It is  pointless to argue that they would never risk any such thing with Jodha there as a potential prime suspect. All murderers operate with the conviction that they will not be found out, and indeed, if the Khwaja had not smelt the datura in Ruqaiya's breath, it would have been passed off an a natural miscarriage, just as all the earlier miscarriages in the harem over the years.
If the CVs do not suddenly  abandon all logic, it is going to be tough for  them to square this particular circle.


Hamida Banu: The CVs are obviously staunch admirers of Jodhaa Akbar, seeing how they import every element of note from the film into the serial.  We can thus confidently look forward, a bit further down the road,  to Jodha being sent back to Amer after the Sujamal fiasco, and also to the very charming one of Jodha writing Jalaluddin Mohammed  in the Farsi script, and then learning that the Shahenshah cannot read. 



But for now, the CVs have insisted that Hamida Banu should, as in the film, be Jodha's advocate and shield. So the gentle, twittering Ammijaan has suddenly metamorphsised  into a haughty Malika Makhani , who informs her resentful son, with unmistakable hauteur and self assurance, that her will is subject to no one's diktats, and if she wants to visit her bahu begum, she will. Jalal realizes that he has run into a brick wall, and it is only in his plaintive, anguished remonstrance to her:  Ammijaan, aap samajhti kyon nahin hain? Yeh mera dard hai, maine bachcha khoya hai! , that Rajat comes back into his own as a remarkable  actor.


The other scenes -  of Jodha and her mother-in-law,  and  the one  in Jodha's rooms  as Hamida performs the pooja in Jodha's place - are warm and extremely appealing. They are obviously  meant to mute the unease caused by Jalal's mindless ferocity. For Hamida makes it a point to explain that he is so because he is in a rage, and that he will see the light once he calms down , and that in any case, there has never been, and never will be, any injustice done in the  Mughal raj, and Jalal will make sure of it. Brave words, which one can trust only because, unlike Jodha, we know what will not happen.


Ruqaiya: She surprised me with her intelligent detachment, and her ability to immediately perceive the true significance of Hamida Banu's words in the Diwan-e-Khas to Jalal, about suspicious events in the past. Hamida is concerned only about Jodha and the recent past, but Ruqaiya's sharp mind goes farther back, and to very good effect.  Her insistence that there is a different and far more deep rooted and older conspiracy against any heir to the Mughal empire, weighs with Jalal, and this would be of major, if unintended support for  Jodha.



Jalal: The curious thing about the last two days is that even after allowing for the desperate grief  and the sense of loss that are the deepest for him , practically every one around him  - Hamida Banu, Mahaam Anga, Ruqaiya - seems to be more sensible and rational than the Shahenshah.  In the beginning, when the miscarriage was announced, there was a Jalal II, who stood out against the fierce, unthinking rage of his alter ego, Jalal I. No longer. The Jalal who now prevails seems  like some vengeful  Aztec or Inca deity, demanding human sacrifices to assuage his grief and his fury.

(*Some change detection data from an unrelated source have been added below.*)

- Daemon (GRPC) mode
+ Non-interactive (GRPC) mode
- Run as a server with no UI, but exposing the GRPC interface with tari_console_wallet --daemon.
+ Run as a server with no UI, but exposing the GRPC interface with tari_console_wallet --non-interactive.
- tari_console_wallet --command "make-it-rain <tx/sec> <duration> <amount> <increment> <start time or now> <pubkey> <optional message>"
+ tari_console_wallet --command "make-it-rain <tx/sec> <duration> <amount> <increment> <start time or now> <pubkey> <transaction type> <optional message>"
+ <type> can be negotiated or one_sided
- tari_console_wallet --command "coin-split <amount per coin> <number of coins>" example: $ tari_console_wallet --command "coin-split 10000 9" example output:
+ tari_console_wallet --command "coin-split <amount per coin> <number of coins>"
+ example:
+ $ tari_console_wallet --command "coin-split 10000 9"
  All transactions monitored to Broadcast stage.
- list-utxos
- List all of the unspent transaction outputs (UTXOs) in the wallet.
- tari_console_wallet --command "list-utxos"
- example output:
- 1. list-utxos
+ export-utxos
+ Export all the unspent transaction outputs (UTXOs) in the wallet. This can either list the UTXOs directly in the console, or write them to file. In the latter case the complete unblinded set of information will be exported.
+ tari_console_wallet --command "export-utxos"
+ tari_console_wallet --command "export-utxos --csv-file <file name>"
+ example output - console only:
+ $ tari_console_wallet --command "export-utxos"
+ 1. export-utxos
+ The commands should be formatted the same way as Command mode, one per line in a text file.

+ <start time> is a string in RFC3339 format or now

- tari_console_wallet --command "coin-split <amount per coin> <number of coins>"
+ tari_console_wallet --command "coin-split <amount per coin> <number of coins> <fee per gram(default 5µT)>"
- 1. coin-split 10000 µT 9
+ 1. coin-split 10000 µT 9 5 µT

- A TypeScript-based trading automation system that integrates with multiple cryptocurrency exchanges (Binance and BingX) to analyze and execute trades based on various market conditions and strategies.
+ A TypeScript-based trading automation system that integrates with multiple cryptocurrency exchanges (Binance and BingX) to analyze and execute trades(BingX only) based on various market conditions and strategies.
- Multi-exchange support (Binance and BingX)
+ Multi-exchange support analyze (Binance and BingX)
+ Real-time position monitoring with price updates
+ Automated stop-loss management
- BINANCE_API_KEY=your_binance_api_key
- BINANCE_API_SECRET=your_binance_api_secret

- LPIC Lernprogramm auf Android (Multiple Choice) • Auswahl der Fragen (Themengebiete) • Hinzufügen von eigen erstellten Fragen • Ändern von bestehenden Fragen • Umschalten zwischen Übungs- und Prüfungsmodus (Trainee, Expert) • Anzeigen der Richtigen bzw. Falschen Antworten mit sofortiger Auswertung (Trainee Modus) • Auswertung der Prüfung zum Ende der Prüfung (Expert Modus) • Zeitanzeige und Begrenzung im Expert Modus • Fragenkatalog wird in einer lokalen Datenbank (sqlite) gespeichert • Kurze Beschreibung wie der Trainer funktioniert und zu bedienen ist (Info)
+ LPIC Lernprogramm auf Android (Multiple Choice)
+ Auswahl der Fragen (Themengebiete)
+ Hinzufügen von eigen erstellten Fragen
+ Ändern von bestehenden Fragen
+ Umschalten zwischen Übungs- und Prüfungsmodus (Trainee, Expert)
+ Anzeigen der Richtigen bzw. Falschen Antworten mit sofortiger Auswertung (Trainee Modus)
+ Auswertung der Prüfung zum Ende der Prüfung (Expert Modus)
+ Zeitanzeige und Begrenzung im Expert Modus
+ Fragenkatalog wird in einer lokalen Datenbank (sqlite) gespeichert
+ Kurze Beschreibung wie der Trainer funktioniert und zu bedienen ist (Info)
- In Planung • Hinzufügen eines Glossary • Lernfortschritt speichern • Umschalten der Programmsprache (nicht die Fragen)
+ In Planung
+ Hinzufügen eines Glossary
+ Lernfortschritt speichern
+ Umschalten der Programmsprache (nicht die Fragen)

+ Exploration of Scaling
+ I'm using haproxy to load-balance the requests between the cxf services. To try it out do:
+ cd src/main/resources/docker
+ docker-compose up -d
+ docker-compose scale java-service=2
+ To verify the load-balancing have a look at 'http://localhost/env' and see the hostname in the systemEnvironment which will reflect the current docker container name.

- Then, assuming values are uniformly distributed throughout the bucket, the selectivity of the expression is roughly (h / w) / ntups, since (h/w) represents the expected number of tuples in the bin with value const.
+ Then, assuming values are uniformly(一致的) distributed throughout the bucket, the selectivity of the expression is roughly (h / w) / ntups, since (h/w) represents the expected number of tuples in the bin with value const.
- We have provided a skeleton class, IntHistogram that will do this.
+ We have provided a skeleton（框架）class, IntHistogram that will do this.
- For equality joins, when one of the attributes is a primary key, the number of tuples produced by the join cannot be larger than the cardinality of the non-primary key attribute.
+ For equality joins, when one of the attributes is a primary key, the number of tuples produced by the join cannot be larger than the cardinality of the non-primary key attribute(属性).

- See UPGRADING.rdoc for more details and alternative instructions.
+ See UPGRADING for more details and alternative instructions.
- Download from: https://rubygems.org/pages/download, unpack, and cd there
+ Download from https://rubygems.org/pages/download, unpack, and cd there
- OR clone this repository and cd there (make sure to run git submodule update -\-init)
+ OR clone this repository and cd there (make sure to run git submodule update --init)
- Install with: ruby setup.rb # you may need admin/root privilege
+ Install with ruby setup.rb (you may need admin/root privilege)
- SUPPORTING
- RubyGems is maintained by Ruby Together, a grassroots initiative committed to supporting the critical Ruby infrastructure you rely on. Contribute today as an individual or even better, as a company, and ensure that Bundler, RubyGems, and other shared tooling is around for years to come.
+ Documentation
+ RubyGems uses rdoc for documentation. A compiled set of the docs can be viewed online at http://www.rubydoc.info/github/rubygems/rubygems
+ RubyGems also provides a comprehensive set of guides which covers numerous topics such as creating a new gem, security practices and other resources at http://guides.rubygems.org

It was, however, reassuring that the calm lucidity of his Ammijaan's appeal did have an impact on him, despite the fact that she ranks low within his personal relationships. That showed that Jalal II, though weak as yet, is still there and will come forward  soon to tame Jalal I.



For now, Jalal does not seem to have started his investigation. There is a faint, very faint possibility that he means to tap Bharmal's  knowledge of the Amer area where the ark could have been prepared. I must say, however, that his comment to his Minister about why he had invited Bharmal sounded far more ominous than promising.


Jodha: She seems almost like a transparent sheet  of glass, which, in the correct lighting, is practically invisible. She seems to understand but little of what might well happen to her and hers; even in the jaws of carastrophe, all she thinks of is the reputation of Amer and the diya bati for her Kanha not being interrupted. Admirable stoicism, no doubt, but a bit more of coherent and intelligent thinking thru of her situation might have been more useful.



She does not  even speculate as to the likely culprit: the contrast with Mansingh is striking.  One has to remember that this is not some silly, giggling  royal wench like Sukanya. This is Jodha,  with the brains of a chess grandmaster and the acuity of mind of a fine duellist. What has happened to all that? We have yet to see what, if anything, about the case that she tells Jalal when she is summoned to meet him, but the precap does not sound at all promising, from either side. She  is defiantly protective of her father, and he is, as  usual, sounding mindlessly aggressive. One despairs of both of them, and is strongly tempted to say A plague on both your houses!


Shyamala B.Cowsik
NB: Historical footnote, which might interest those outraged by Jalal's announcement about the likely death sentence by public burning.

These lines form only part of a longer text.